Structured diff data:

________

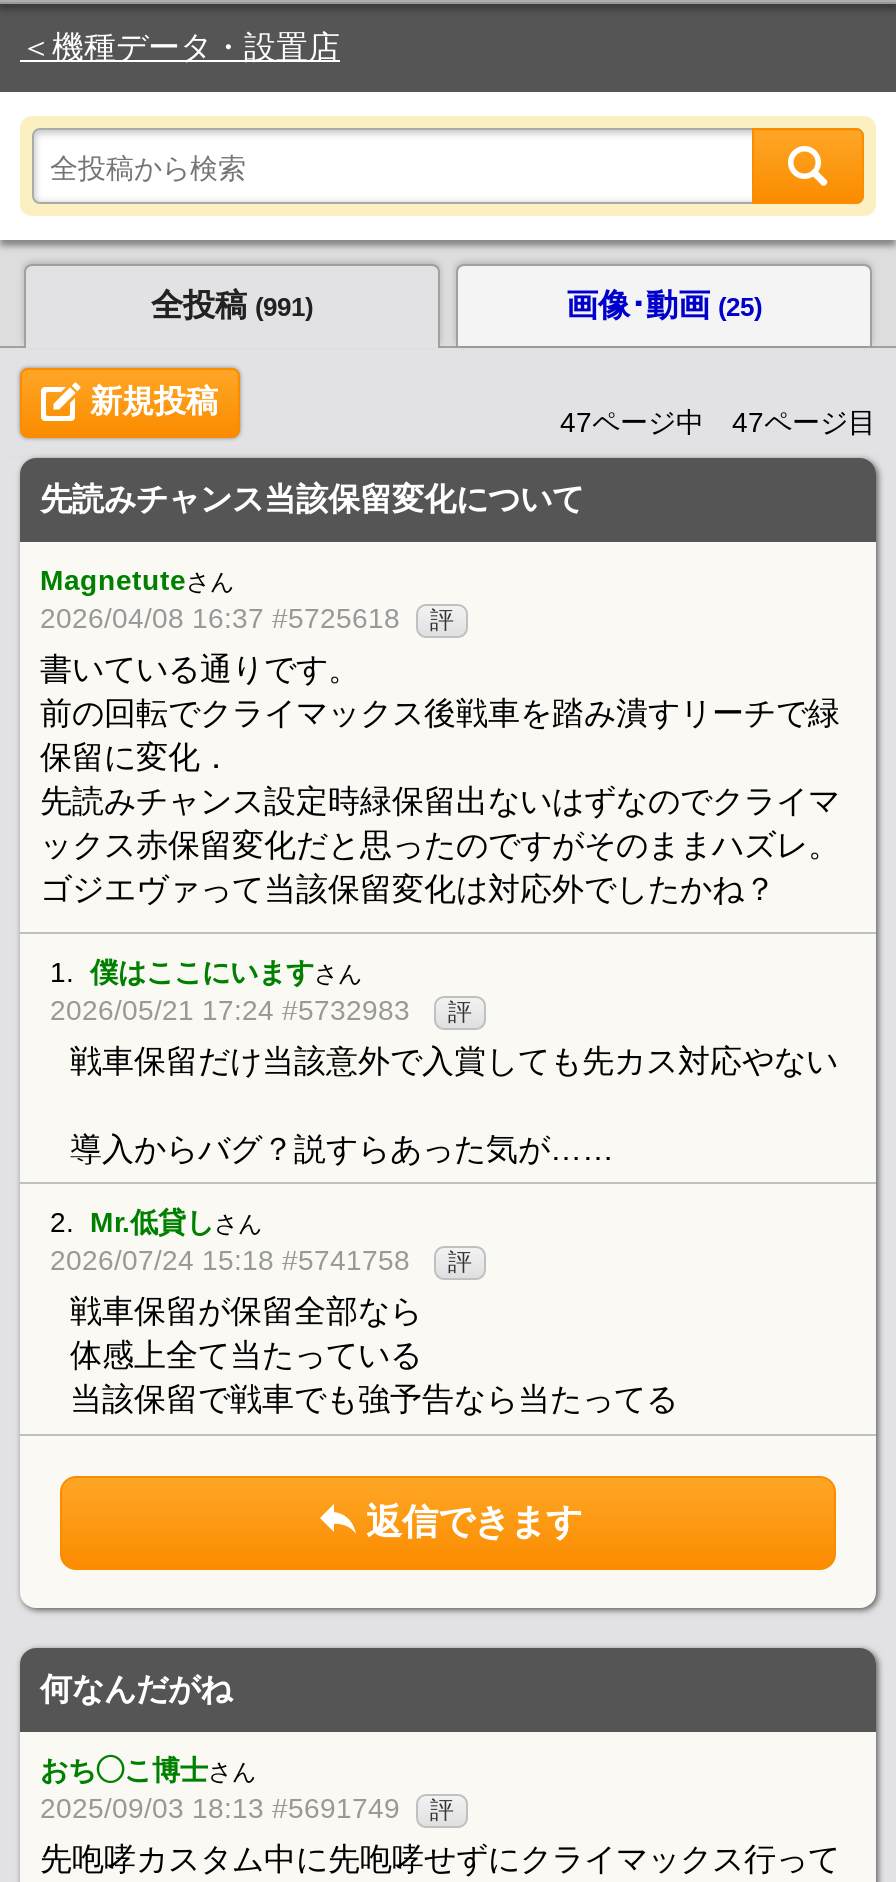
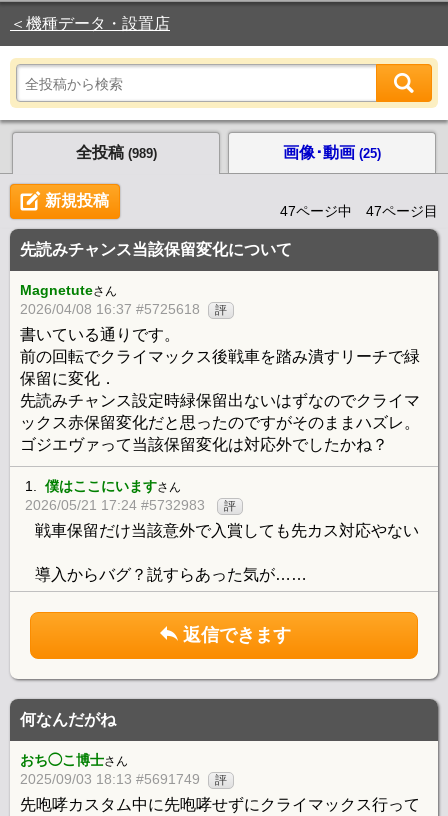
- 全投稿 (991)
+ 全投稿 (989)

- 2. Mr.低貸しさん
- 2026/07/24 15:18 #5741758
- 評
- 戦車保留が保留全部なら
- 体感上全て当たっている
- 当該保留で戦車でも強予告なら当たってる
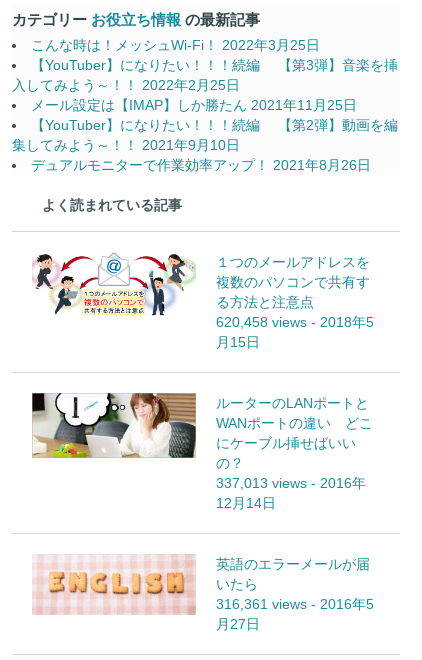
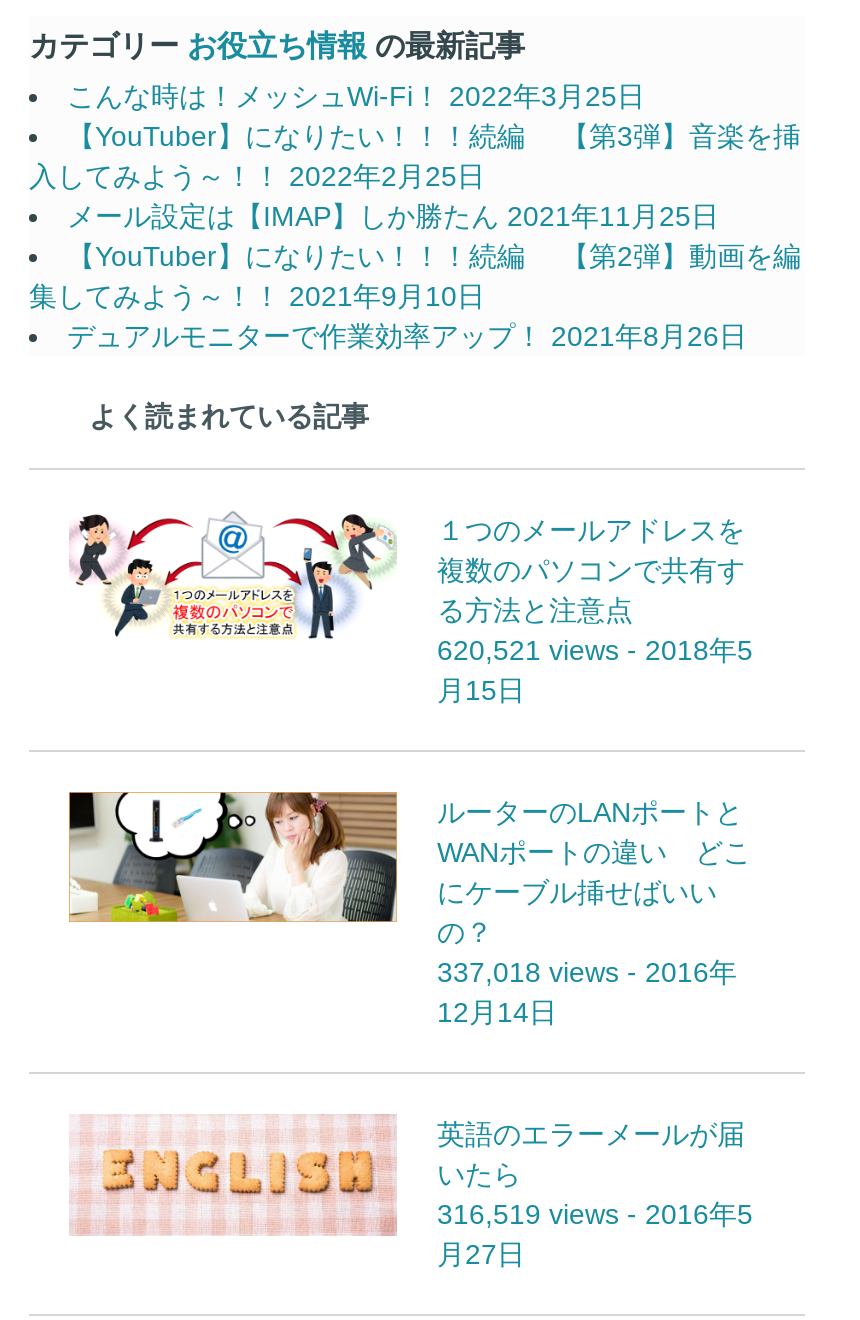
- 620,458 views - 2018年5
+ 620,521 views - 2018年5

- 337,013 views - 2016年
+ 337,018 views - 2016年

- 316,361 views - 2016年5
+ 316,519 views - 2016年5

________

- YOUR OBJECTIVE
Every line that holds the word "views" should be copied from the records.

- SOLVED EXERCISE
- 620,458 views - 2018年5
+ 620,521 views - 2018年5
- 337,013 views - 2016年
+ 337,018 views - 2016年
- 316,361 views - 2016年5
+ 316,519 views - 2016年5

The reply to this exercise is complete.